Output every record exactly and leave each picture out.
### Data records
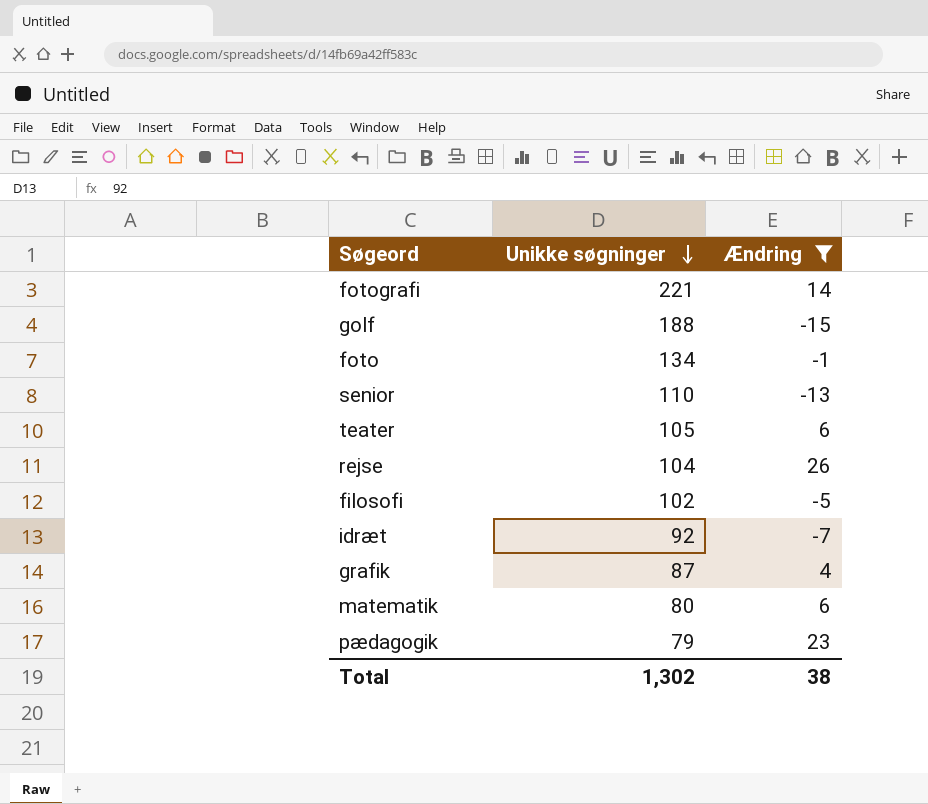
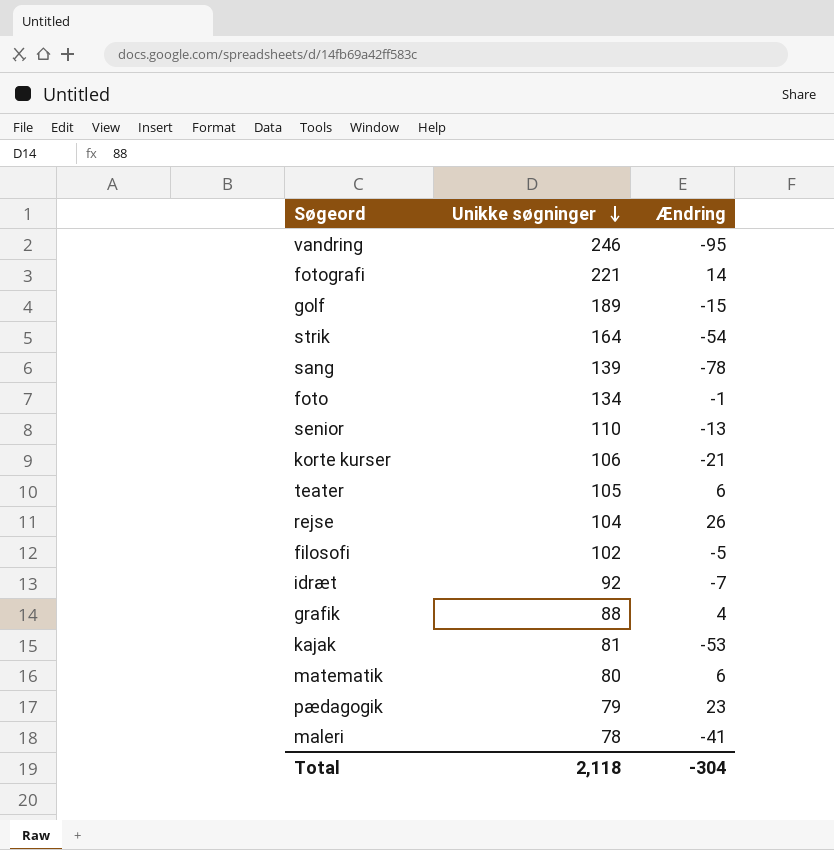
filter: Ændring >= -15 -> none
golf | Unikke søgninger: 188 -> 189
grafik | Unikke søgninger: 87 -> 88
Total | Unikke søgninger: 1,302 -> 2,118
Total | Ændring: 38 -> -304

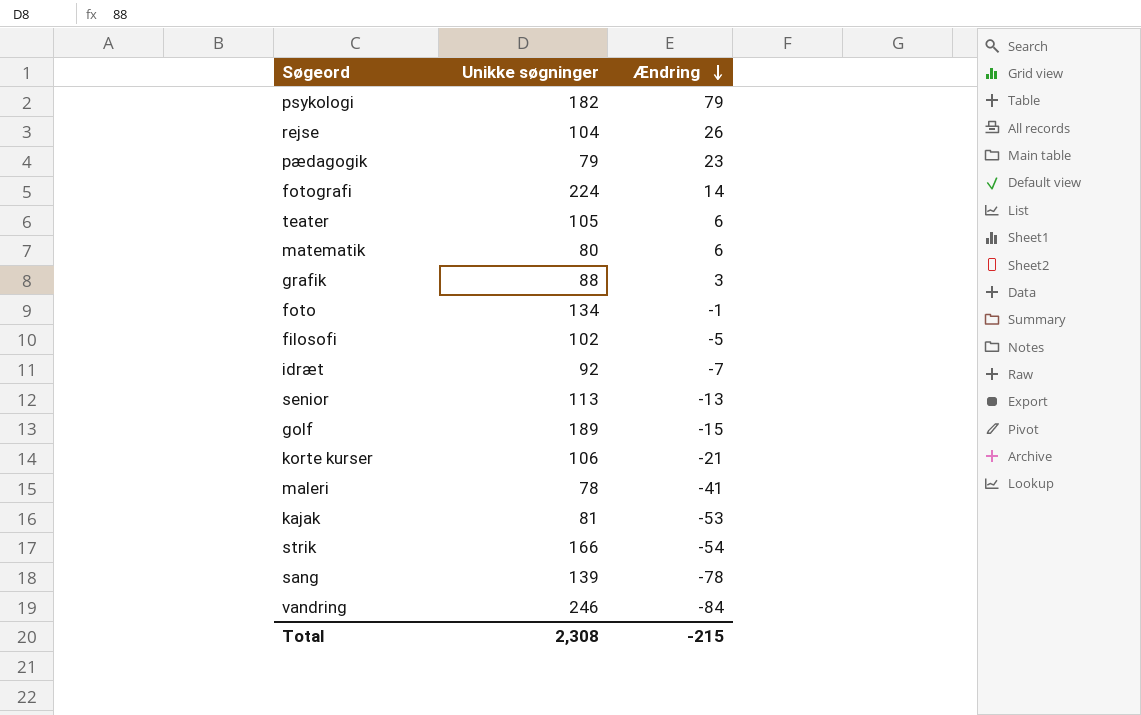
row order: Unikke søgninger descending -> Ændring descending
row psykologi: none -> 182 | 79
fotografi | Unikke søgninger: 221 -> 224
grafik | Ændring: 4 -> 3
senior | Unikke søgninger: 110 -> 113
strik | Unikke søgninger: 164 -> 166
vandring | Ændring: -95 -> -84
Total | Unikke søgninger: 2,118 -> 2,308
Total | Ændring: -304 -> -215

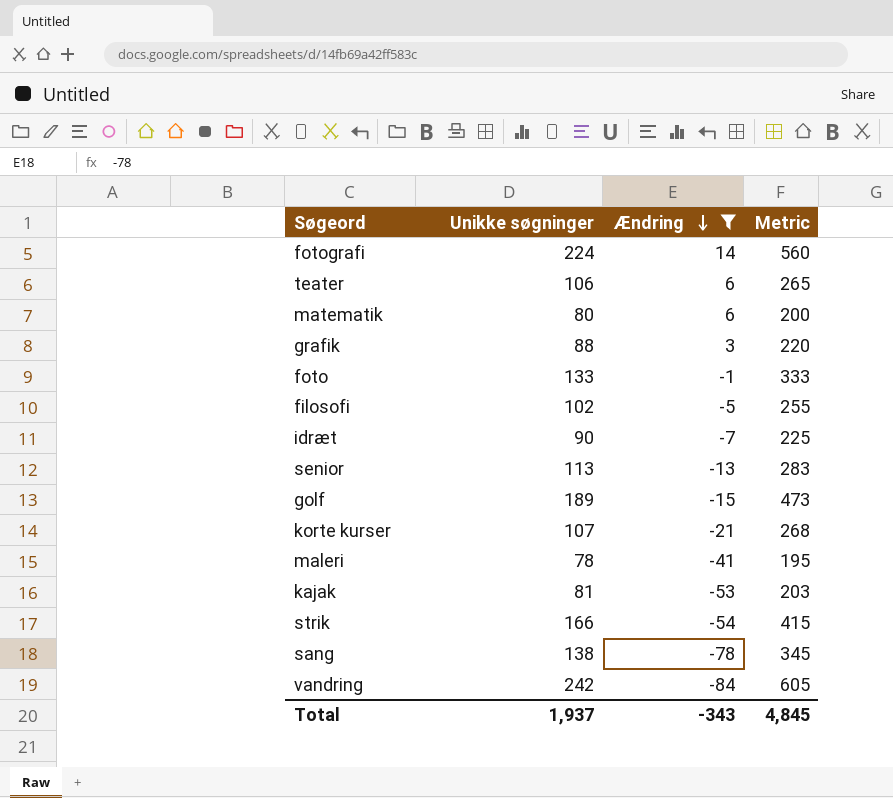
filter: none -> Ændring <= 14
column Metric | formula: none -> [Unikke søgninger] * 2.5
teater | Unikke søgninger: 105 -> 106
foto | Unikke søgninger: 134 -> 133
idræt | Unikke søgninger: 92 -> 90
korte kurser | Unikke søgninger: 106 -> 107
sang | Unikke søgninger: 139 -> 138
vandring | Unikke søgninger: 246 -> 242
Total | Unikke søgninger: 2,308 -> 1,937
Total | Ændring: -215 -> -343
######
§ **Answer space**:
filter: Ændring >= -15 -> none
golf | Unikke søgninger: 188 -> 189
grafik | Unikke søgninger: 87 -> 88
Total | Unikke søgninger: 1,302 -> 2,118
Total | Ændring: 38 -> -304

row order: Unikke søgninger descending -> Ændring descending
row psykologi: none -> 182 | 79
fotografi | Unikke søgninger: 221 -> 224
grafik | Ændring: 4 -> 3
senior | Unikke søgninger: 110 -> 113
strik | Unikke søgninger: 164 -> 166
vandring | Ændring: -95 -> -84
Total | Unikke søgninger: 2,118 -> 2,308
Total | Ændring: -304 -> -215

filter: none -> Ændring <= 14
column Metric | formula: none -> [Unikke søgninger] * 2.5
teater | Unikke søgninger: 105 -> 106
foto | Unikke søgninger: 134 -> 133
idræt | Unikke søgninger: 92 -> 90
korte kurser | Unikke søgninger: 106 -> 107
sang | Unikke søgninger: 139 -> 138
vandring | Unikke søgninger: 246 -> 242
Total | Unikke søgninger: 2,308 -> 1,937
Total | Ændring: -215 -> -343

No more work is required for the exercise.